Si les principales mesures du plan CAP 22 ne seront connues que fin mai ou début juin, les résultats seront sans surprise et comme courus d’avance. Les vieilles antiennes déjà servies sous la RGPP de Nicolas Sarkozy, à savoir le non-remplacement d’un fonctionnaire sur deux, la fin d’un statut qui ne serait plus « justifiable » aujourd’hui, nous ne les connaissons que trop bien.

Ce Plan CAP 22 permettra de mettre en œuvre la suppression de 120 000 postes de fonctionnaires et les 60 milliards d’euros d’économies d’ici 2022, afin de répondre aux sacro-saints 3 % de déficit budgétaire imposés par Bruxelles. Après le gel du point d’indice de la fonction publique, la baisse des contrats aidés, l’« obligation de contractualisation » (sic !) pour contenir la croissance des dépenses de fonctionnement des collectivités à 1,2% par an, les nouvelles décisions anti-sociales du gouvernement sont donc attendues en juin.

Qu’on ne vienne pas, ensuite, verser des larmes de crocodile sur les quartiers populaires et sur les carences et défaillances de l’État en Seine-Saint-Denis.

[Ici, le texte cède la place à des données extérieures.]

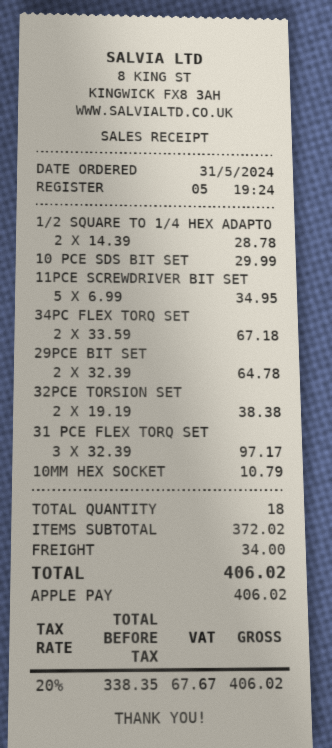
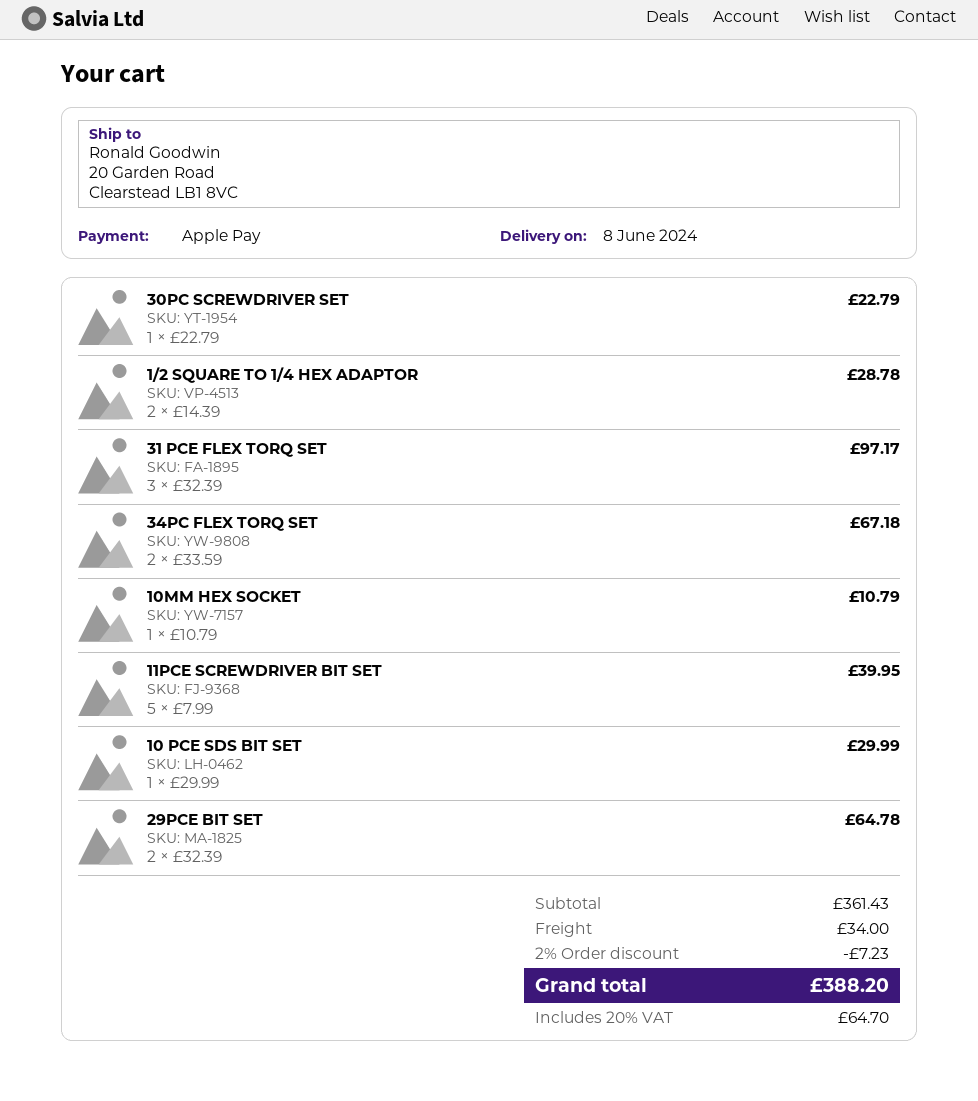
11PCE SCREWDRIVER BIT SET: 5 x 6.99 = 34.95 -> 5 x 7.99 = 39.95
32PCE TORSION SET: 2 x 19.19 = 38.38 -> none
30PC SCREWDRIVER SET: none -> 1 x 22.79 = 22.79
subtotal: 372.02 -> 361.43
discount: none -> 2% = 7.23
tax: 20% = 67.67 -> 20% = 64.70
total: 406.02 -> 388.20

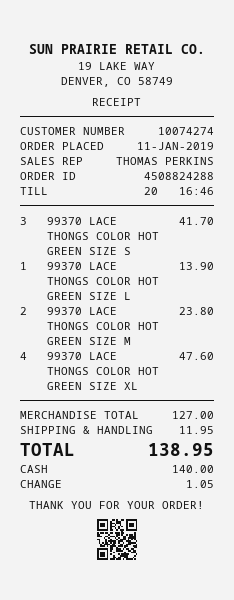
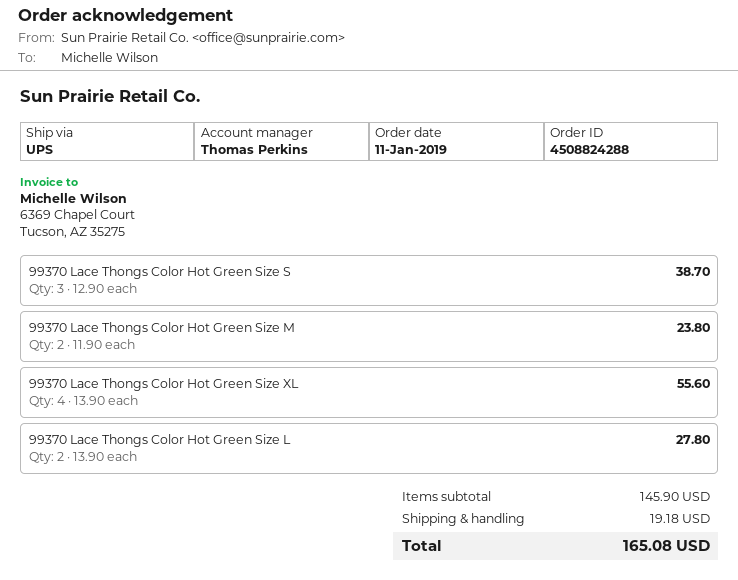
99370 LACE THONGS COLOR HOT GREEN SIZE S: 3 for 41.70 -> 3 for 38.70
99370 LACE THONGS COLOR HOT GREEN SIZE L: 1 for 13.90 -> 2 for 27.80
99370 LACE THONGS COLOR HOT GREEN SIZE XL: 4 for 47.60 -> 4 for 55.60
subtotal: 127.00 -> 145.90
shipping: 11.95 -> 19.18
total: 138.95 -> 165.08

Un rapport parlementaire rappelle (encore) qu’il ne met pas les moyens nécessaires pour assurer simplement le droit commun dans notre département, et ce n’est pas avec ce genre de politiques que le rattrapage pourra se faire.

A nous, élus, citoyens, de rester vigilants et mobilisés pour la défense de notre modèle social. Rappelons que c’est grâce à nos mécanismes de solidarité, véritable filet de sécurité contre la pauvreté, que nous avons relativement peu souffert – comparativement à d’autres pays – de la grave crise économique et financière d’il y a dix ans et dont nous nous relevons à grand peine.

Au delà de cela, il nous revient de réfléchir, et de construire, un nouveau projet de société qui nous protège face aux grandes mutations à l’œuvre, avec la numérisation de l’économie, les ruptures de carrières professionnelles. Toutes ces grandes tendances peuvent être synonymes de nouvelles précarités que nous devons anticiper afin de créer notre modèle social de demain et d’améliorer nos conditions de vie.